=== Records supplied ===
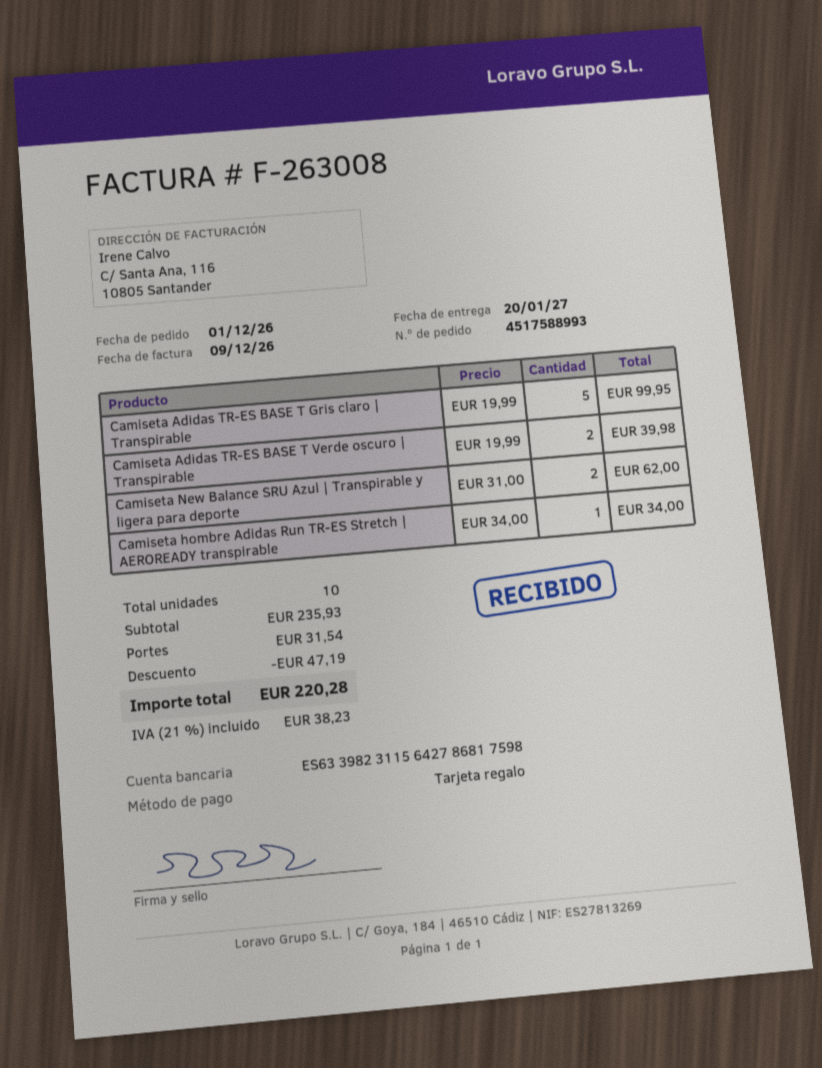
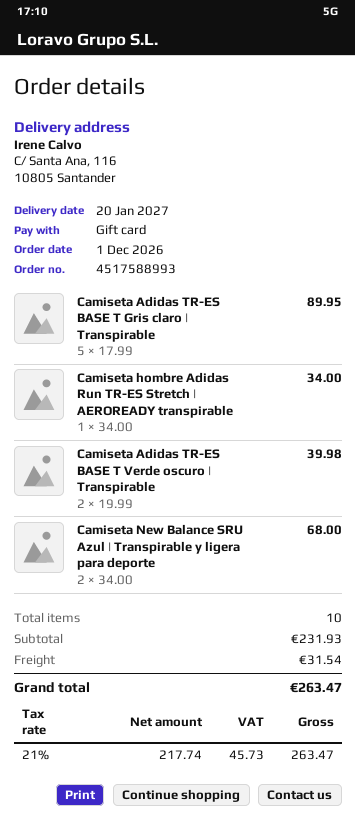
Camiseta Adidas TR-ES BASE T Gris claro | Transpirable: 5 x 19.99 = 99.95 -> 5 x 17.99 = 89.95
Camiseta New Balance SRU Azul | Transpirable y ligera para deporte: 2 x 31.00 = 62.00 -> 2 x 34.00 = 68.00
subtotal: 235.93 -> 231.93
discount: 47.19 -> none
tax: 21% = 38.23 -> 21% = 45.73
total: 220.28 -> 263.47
===
=== Records supplied ===
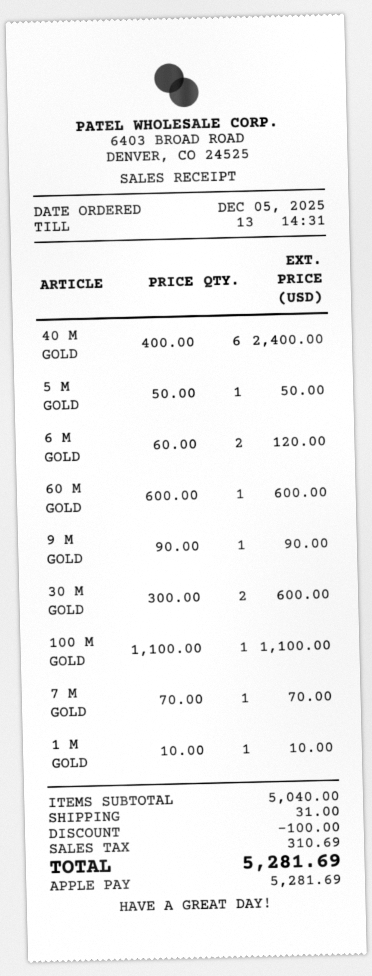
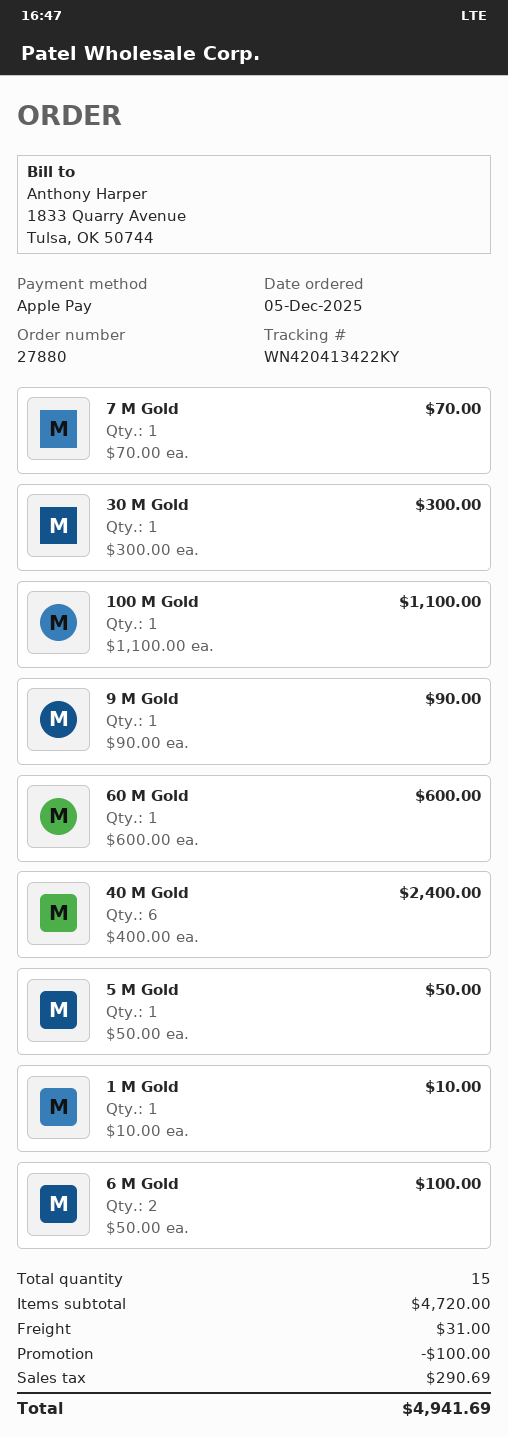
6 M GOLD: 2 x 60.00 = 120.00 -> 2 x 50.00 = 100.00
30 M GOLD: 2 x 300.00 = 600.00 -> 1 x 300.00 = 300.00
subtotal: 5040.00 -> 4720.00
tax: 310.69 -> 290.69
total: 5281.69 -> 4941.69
===
=== Records supplied ===
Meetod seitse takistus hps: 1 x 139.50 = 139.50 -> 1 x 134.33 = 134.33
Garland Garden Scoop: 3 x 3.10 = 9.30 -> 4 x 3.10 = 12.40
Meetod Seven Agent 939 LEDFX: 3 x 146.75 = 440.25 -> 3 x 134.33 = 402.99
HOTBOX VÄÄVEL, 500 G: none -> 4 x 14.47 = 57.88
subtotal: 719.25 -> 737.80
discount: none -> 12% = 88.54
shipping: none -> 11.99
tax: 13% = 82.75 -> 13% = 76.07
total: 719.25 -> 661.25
===
§ Exercise requirements
Take the lines above from the one containing "6 M GOLD: 2" down to the one containing "total: 5281.69 -> 4941.69", and transcribe them exactly, both ends included.

§ Output of the exercise
6 M GOLD: 2 x 60.00 = 120.00 -> 2 x 50.00 = 100.00
30 M GOLD: 2 x 300.00 = 600.00 -> 1 x 300.00 = 300.00
subtotal: 5040.00 -> 4720.00
tax: 310.69 -> 290.69
total: 5281.69 -> 4941.69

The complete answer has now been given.